--- Instructions for the task ---
The lines to extract begin at the one containing "background: #e60c0c;" and run to the end of the listing; set them down exactly and alone.

--- Data excerpts ---
● ● ● ● ● ● ●

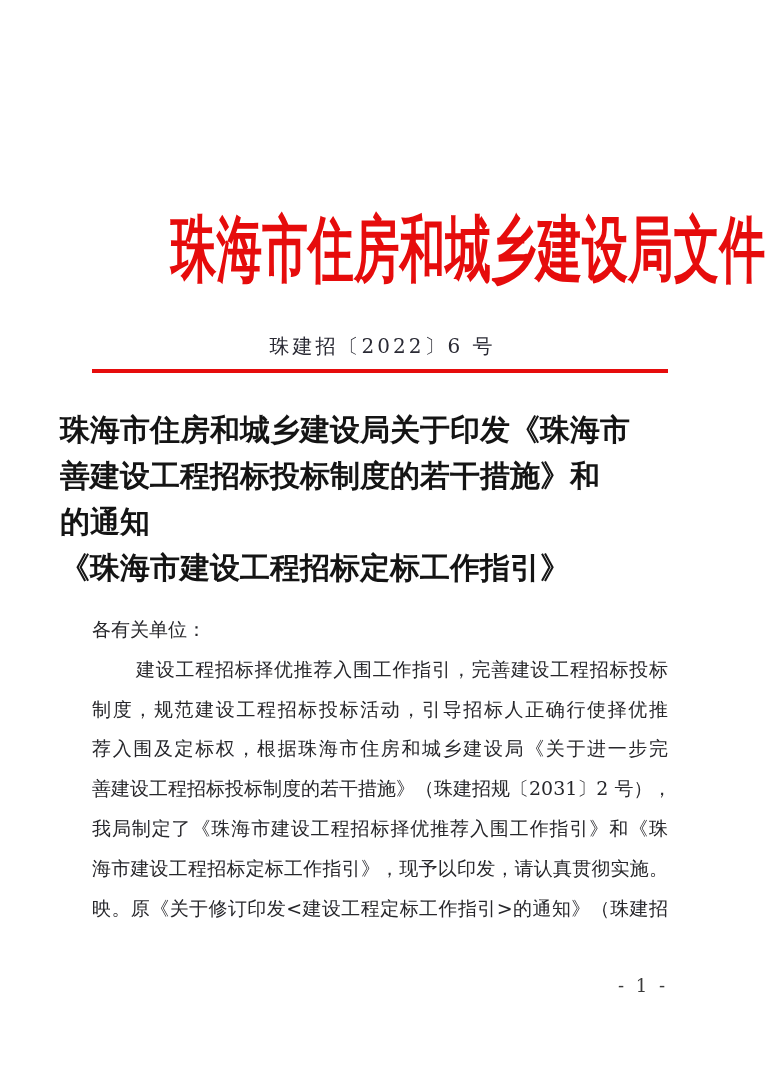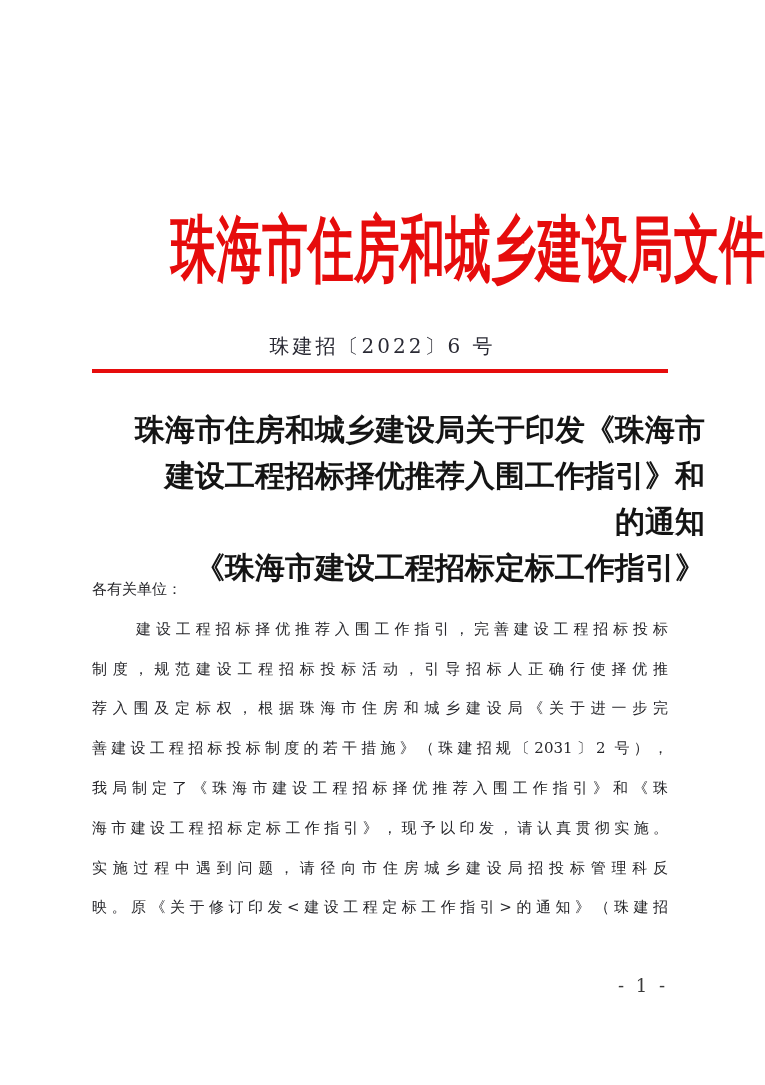--- a/index.html
+++ b/index.html
@@ -51,33 +51,33 @@
     width: 576px;
     height: 4px;
     background: #e60c0c;
   }
   
   .doc-title {
     position: absolute;
     top: 407px;
     left: 60px;
     right: 60px;
-    text-align: right;
+    text-align: left;
     font-size: 30px;
     font-weight: bold;
     color: #141414;
     line-height: 46px;
   }
   
   .doc-body {
     position: absolute;
-    top: 570px;
+    top: 610px;
     left: 92px;
     width: 576px;
-    font-size: 15px;
+    font-size: 19px;
     color: #27272b;
     line-height: 39.8px;
   }
   .salutation {
     text-align: left;
     height: 39.8px;
   }
   .body-line {
     text-align: justify;
     text-align-last: justify;
@@ -105,32 +105,31 @@
   <div class="red-header">
     <span class="stretch">珠海市住房和城乡建设局文件</span>
   </div>
 
   <div class="doc-number">珠建招〔2022〕6 号</div>
 
   <div class="red-rule"></div>
 
   <div class="doc-title">
     <div>珠海市住房和城乡建设局关于印发《珠海市</div>
-    <div>建设工程招标择优推荐入围工作指引》和</div>
+    <div>善建设工程招标投标制度的若干措施》和</div>
     <div>的通知</div>
     <div>《珠海市建设工程招标定标工作指引》</div>
   </div>
 
   <div class="doc-body">
     <div class="salutation">各有关单位：</div>
     <div class="body-line first-line">建设工程招标择优推荐入围工作指引，完善建设工程招标投标</div>
     <div class="body-line">制度，规范建设工程招标投标活动，引导招标人正确行使择优推</div>
     <div class="body-line">荐入围及定标权，根据珠海市住房和城乡建设局《关于进一步完</div>
     <div class="body-line">善建设工程招标投标制度的若干措施》（珠建招规〔2031〕2 号），</div>
     <div class="body-line">我局制定了《珠海市建设工程招标择优推荐入围工作指引》和《珠</div>
     <div class="body-line">海市建设工程招标定标工作指引》，现予以印发，请认真贯彻实施。</div>
-    <div class="body-line">实施过程中遇到问题，请径向市住房城乡建设局招投标管理科反</div>
     <div class="body-line">映。原《关于修订印发&lt;建设工程定标工作指引&gt;的通知》（珠建招</div>
   </div>
 
   <div class="page-number">- 1 -</div>
 
 </div>
 
 </body></html>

● ● ● ● ● ● ●

--- Answer section ---
     background: #e60c0c;
   }
   
   .doc-title {
     position: absolute;
     top: 407px;
     left: 60px;
     right: 60px;
-    text-align: right;
+    text-align: left;
     font-size: 30px;
     font-weight: bold;
     color: #141414;
     line-height: 46px;
   }
   
   .doc-body {
     position: absolute;
-    top: 570px;
+    top: 610px;
     left: 92px;
     width: 576px;
-    font-size: 15px;
+    font-size: 19px;
     color: #27272b;
     line-height: 39.8px;
   }
   .salutation {
     text-align: left;
     height: 39.8px;
   }
   .body-line {
     text-align: justify;
     text-align-last: justify;
@@ -105,32 +105,31 @@
   <div class="red-header">
     <span class="stretch">珠海市住房和城乡建设局文件</span>
   </div>
 
   <div class="doc-number">珠建招〔2022〕6 号</div>
 
   <div class="red-rule"></div>
 
   <div class="doc-title">
     <div>珠海市住房和城乡建设局关于印发《珠海市</div>
-    <div>建设工程招标择优推荐入围工作指引》和</div>
+    <div>善建设工程招标投标制度的若干措施》和</div>
     <div>的通知</div>
     <div>《珠海市建设工程招标定标工作指引》</div>
   </div>
 
   <div class="doc-body">
     <div class="salutation">各有关单位：</div>
     <div class="body-line first-line">建设工程招标择优推荐入围工作指引，完善建设工程招标投标</div>
     <div class="body-line">制度，规范建设工程招标投标活动，引导招标人正确行使择优推</div>
     <div class="body-line">荐入围及定标权，根据珠海市住房和城乡建设局《关于进一步完</div>
     <div class="body-line">善建设工程招标投标制度的若干措施》（珠建招规〔2031〕2 号），</div>
     <div class="body-line">我局制定了《珠海市建设工程招标择优推荐入围工作指引》和《珠</div>
     <div class="body-line">海市建设工程招标定标工作指引》，现予以印发，请认真贯彻实施。</div>
-    <div class="body-line">实施过程中遇到问题，请径向市住房城乡建设局招投标管理科反</div>
     <div class="body-line">映。原《关于修订印发&lt;建设工程定标工作指引&gt;的通知》（珠建招</div>
   </div>
 
   <div class="page-number">- 1 -</div>
 
 </div>
 
 </body></html>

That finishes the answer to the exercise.